Mrs. Thaw testified to going to her own lawyer and relating her experiences with Hummel. Her lawyer, she said, was greatly incensed at what she told him of her experiences in Hummel’s office. Mrs. Thaw said:
“My lawyer, too, told me that Hummel was a shyster.” A laugh went around the room. Hummel was at this time under conviction in a divorce scandal. Mrs. Thaw continued:
“Mr. Thaw told me that I had no business to speak again with Stanford White. He accused me of having been imprudent with Mr. White since I came back from Europe, and I said that it was a lie. He said it would look to people as if I was a blackmailer by going to Hummel’s office.”
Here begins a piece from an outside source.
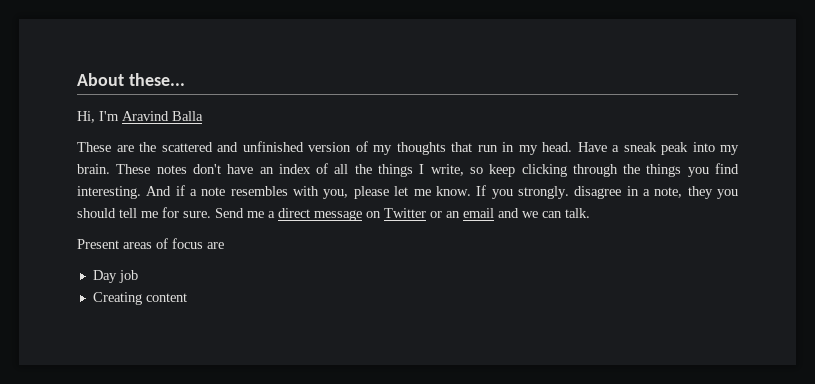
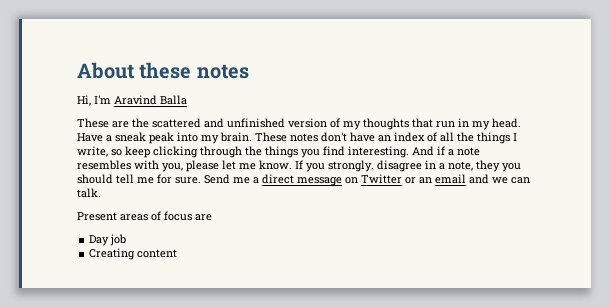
[128,73,185,86] these... -> [139,62,249,79] these notes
“Did you tell of another incident?”
“Yes, I told him of one day when White came to the hotel Navarre and he was terribly mad, and walked up and down the room with a camp chair in his hand. ‘My child,’ he said, ‘what did you tell Mr. Hummel about me?’ I said I had not said anything, and then Mr. White said I must have told Hummel, because Hummel had just squeezed $1,000 out of him and he was not going to send another $1,000.”
The witness, continuing, said that she did not know what she had signed when she signed the paper at the request of Mr. White in his office in Madison Square garden.
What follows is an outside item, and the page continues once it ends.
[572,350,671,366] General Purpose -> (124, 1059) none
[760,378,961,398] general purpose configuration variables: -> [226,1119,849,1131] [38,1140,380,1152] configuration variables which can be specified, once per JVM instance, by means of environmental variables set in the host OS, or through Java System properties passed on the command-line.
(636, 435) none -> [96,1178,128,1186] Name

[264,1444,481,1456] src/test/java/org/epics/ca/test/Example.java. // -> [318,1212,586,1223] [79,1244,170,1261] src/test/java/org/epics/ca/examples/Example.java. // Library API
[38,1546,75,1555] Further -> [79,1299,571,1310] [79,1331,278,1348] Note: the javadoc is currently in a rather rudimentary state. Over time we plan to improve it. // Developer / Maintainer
“I called Mr. White up on the telephone after I had talked to Mr. Thaw, and I demanded of Mr. White that he put the paper in the fire. He said he did not have it--but that it was in Mr. Hummel’s office. I said: ‘Very well,’ and told him I was going down to Mr. Hummel’s office immediately. He told me to not talk about the matter over the telephone, and I said I did not care who heard me. Then White said he would meet me on the corner and I met him.
“When I met him we went down to Mr. Hummel’s office. He showed me the paper and showed me my signature and asked if it was mine, and I said it was. Then they put the paper in a big jardiniere and burned it. Afterward I told Mr. Thaw all about it and also saw Mr. Longfellow and told him.
“How did Mr. Thaw treat you from that time until he proposed marriage?”
“He treated me very nicely; carried me up and down stairs when I was sick and brought me flowers and took me carriage riding.”
After her marriage to Mr. Thaw the witness said they took a trip through the west. While in Pittsburg, she said, she had lived at the home of her husband’s mother. She related how she had persistently refused to marry Thaw before she finally did so.
“What reason did you give him for not marrying him?”
“It was because of my reputation. I did not want to separate him from his family. I knew it would be a good thing for me to marry him, but it would not be for him. It was because I loved him that I would not marry. If I did not love him so much I might have been anxious to marry him.”
Mr. Delmas got the witness to relate how she met some of the Thaw family in Europe.
“There was something happened which led you to change your mind in regard to marrying Thaw?” asked Mr. Delmas.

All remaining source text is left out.